Note 1: The module infers the data type of arguments added from config, by the values provided for those arguments in config. However, if an argument in config is expected to accept values of multiple different types, the module cannot infer this and hence only allows values of the inferred type for such arguments.

Note 2: If the value of an argument in config is None, the module does not infer its type to be NoneType but rather as str and hence allows overriding that argument with string values from the command-line.

Note 3: It is recommended to not add arguments with the same name to both config and the CustomArgumentParser object, since the arguments from both sources will be combined internally. If an argument with the same name is added to both config and the CustomArgumentParser object, the argument will have its data type inferred from the value provided in config, however the value retained will be that provided via the command-line (unless it is skipped, in which case the value from config is retained). In such cases, if the value provided via the command-line cannot be interpreted as the data type inferred from config, an error occurs.

Note 4: The pylist and pytuple datatypes are more flexible than specifying lists/tuples with nargs since they allow elements of different types in the list/tuple, unlike nargs which requires the same type for each element. Currently pylist and pytuple only support a combination of int, float and str type elements. A pylist/pytuple type argument is specified by a comma-separated list of attributes which can additionally be enclosed in round or square brackets. The commas should not be separated by spaces on the command-line unless the full comma-separated list (along with brackets, if any) is enclosed in single quotes.
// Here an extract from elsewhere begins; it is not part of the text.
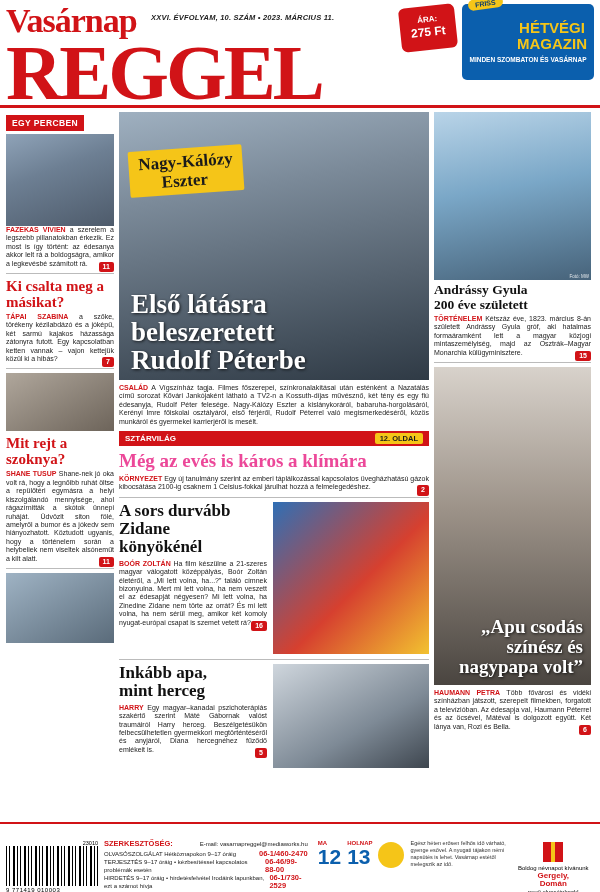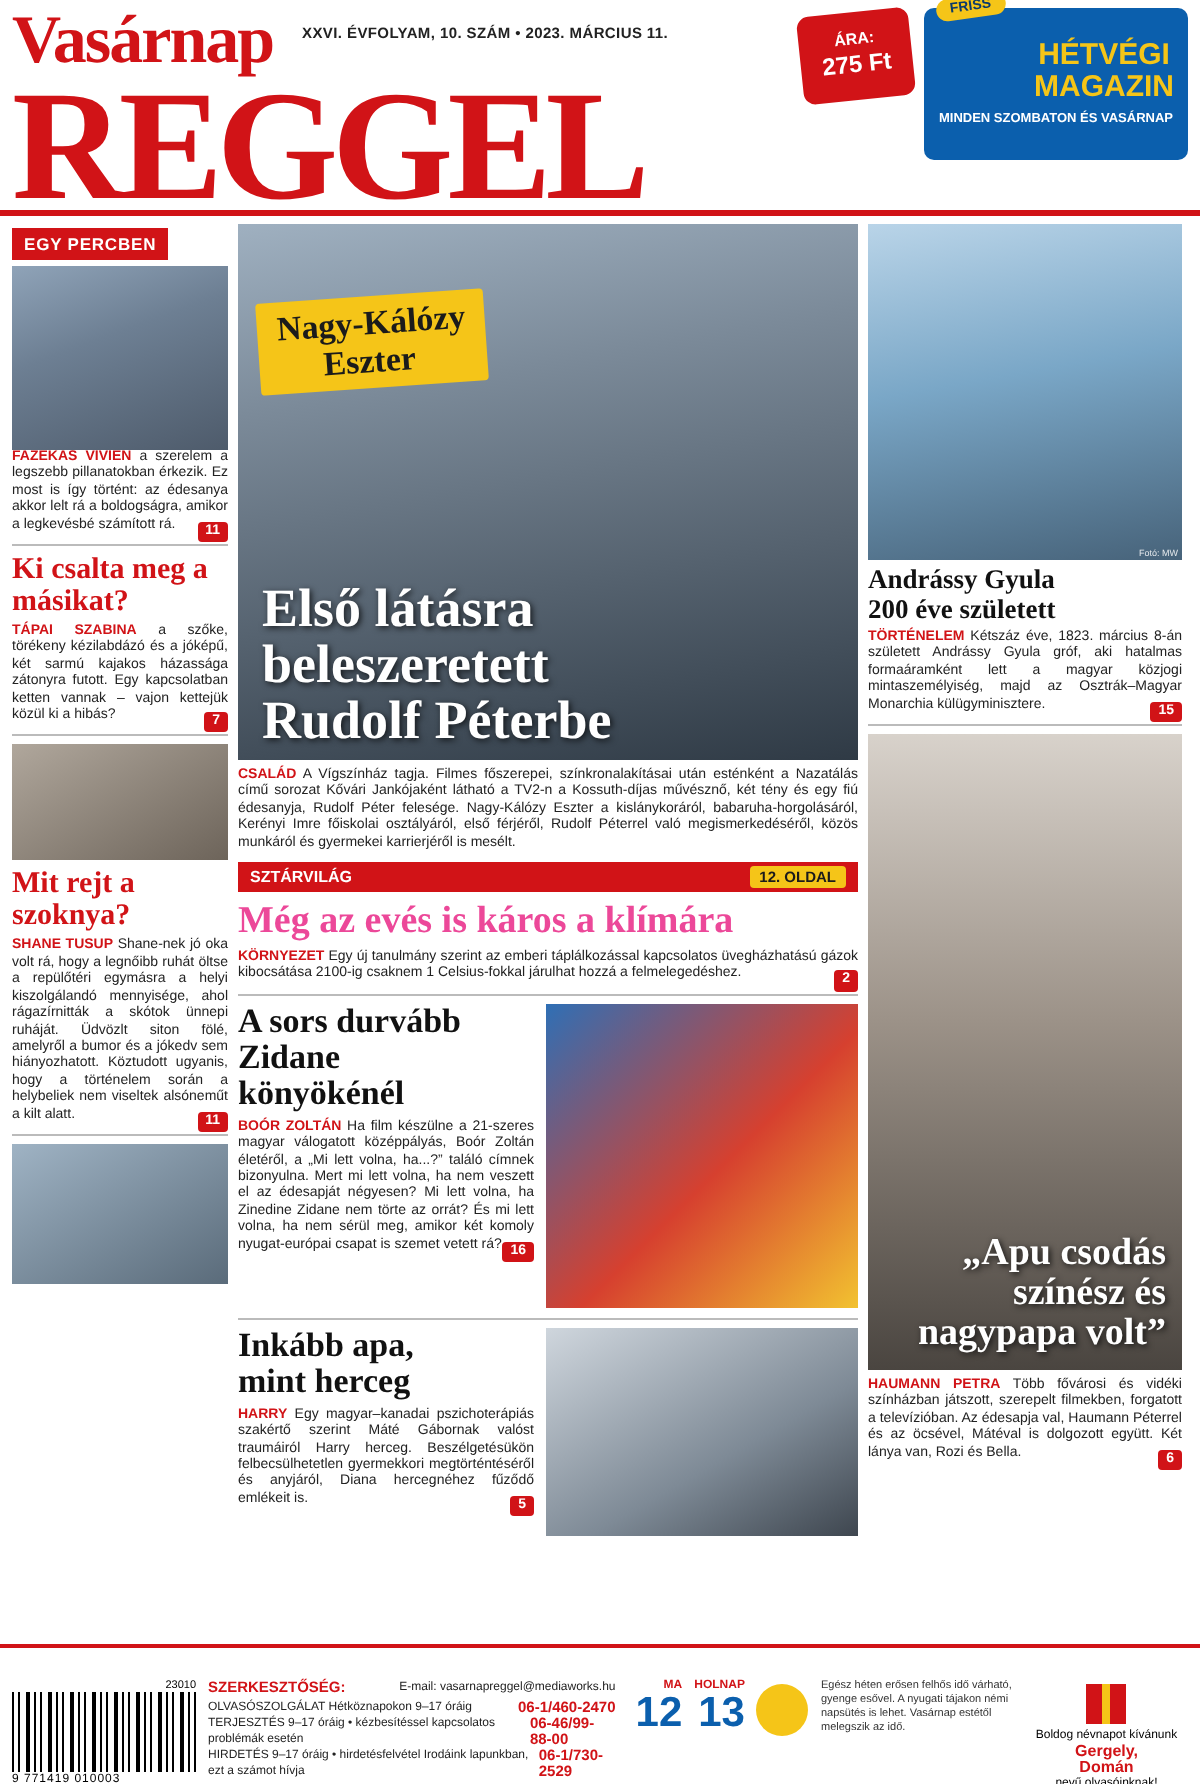"XXVI. ÉVFOLYAM, 10. SZÁM •" .mast-meta { font-style: none -> italic }
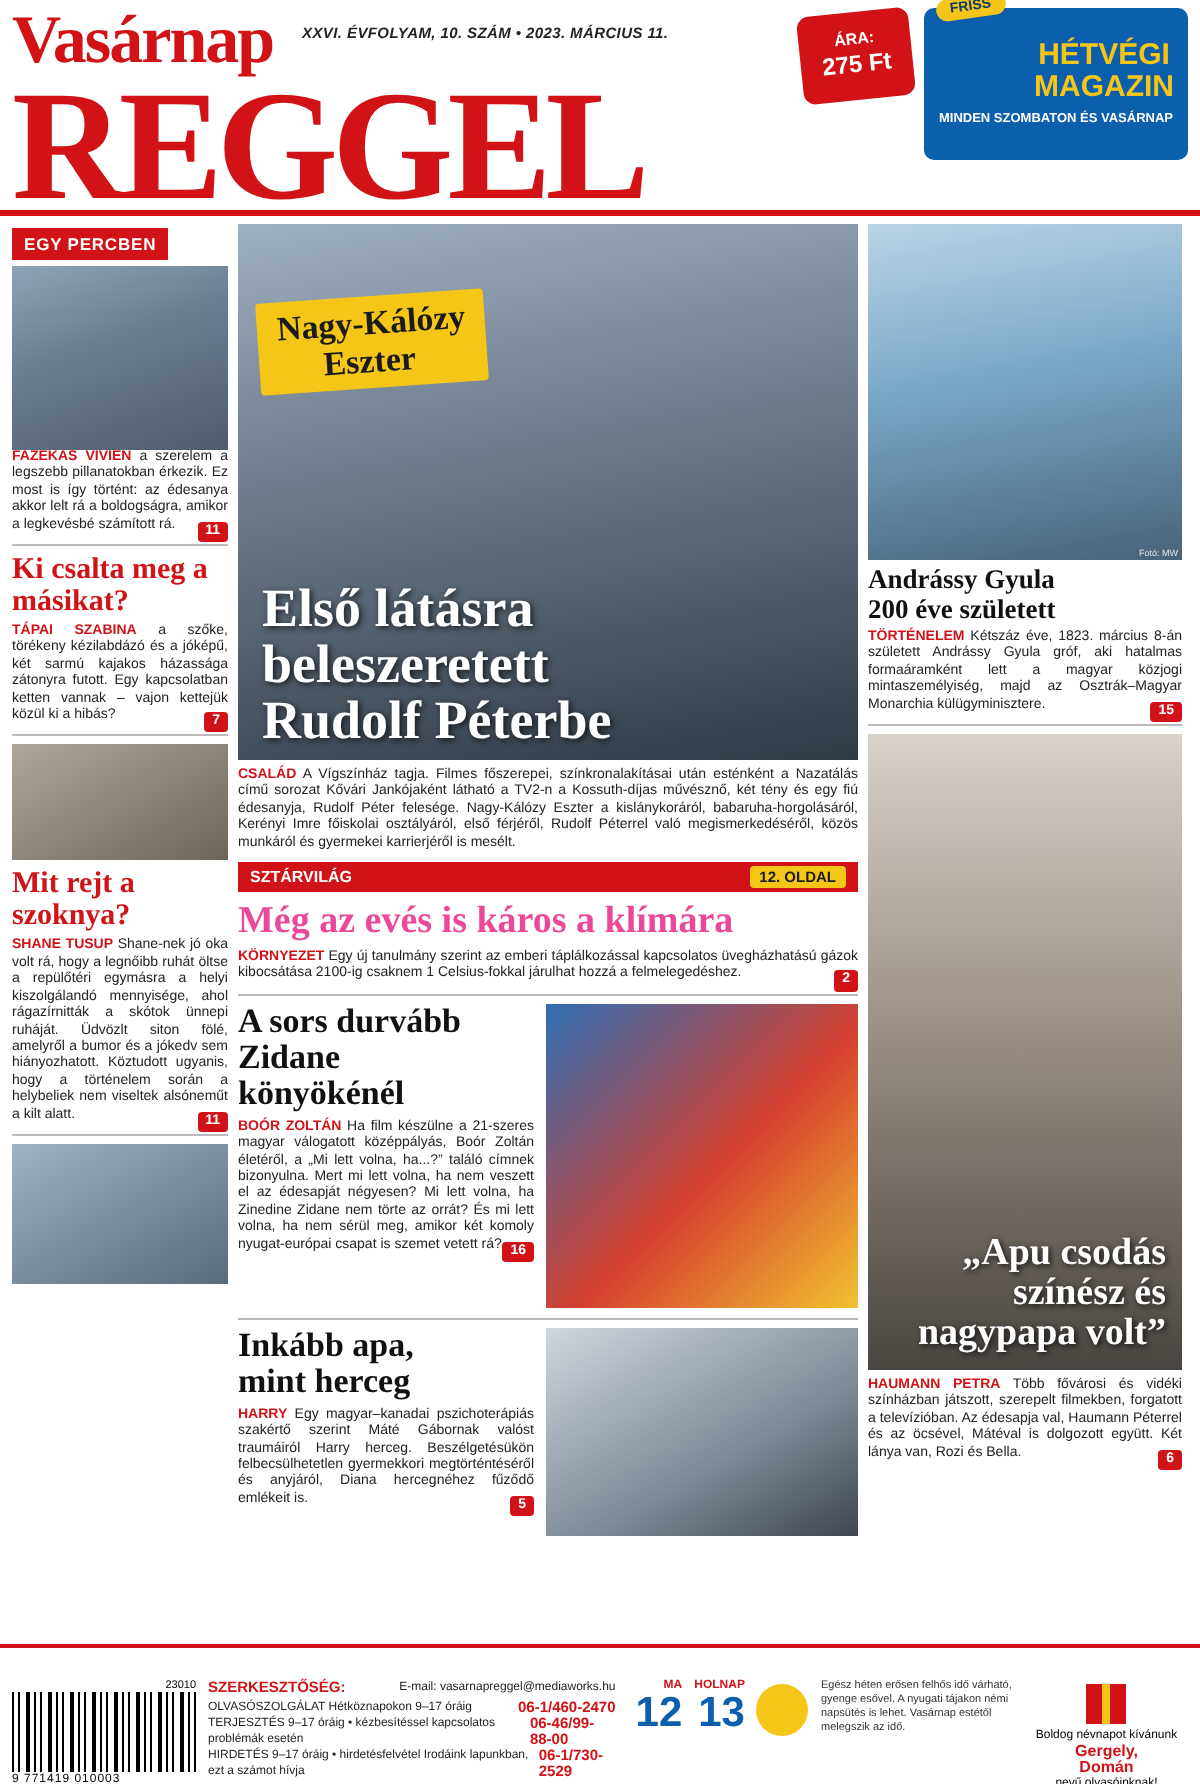"12" .w-col { text-align: right -> left }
A cast to int is attempted on each element of the comma-separated list, failing which a cast to float is attempted, failing which the element is retained as a string.

Note 5: The pybool datatype allows proper processing of boolean variables from configuration files. If specified as the datatype of a command-line argument, it additionally allows using capital/small variants of no, false, f, n and 0 in place of False and yes, true, t, y, 1 in place of True.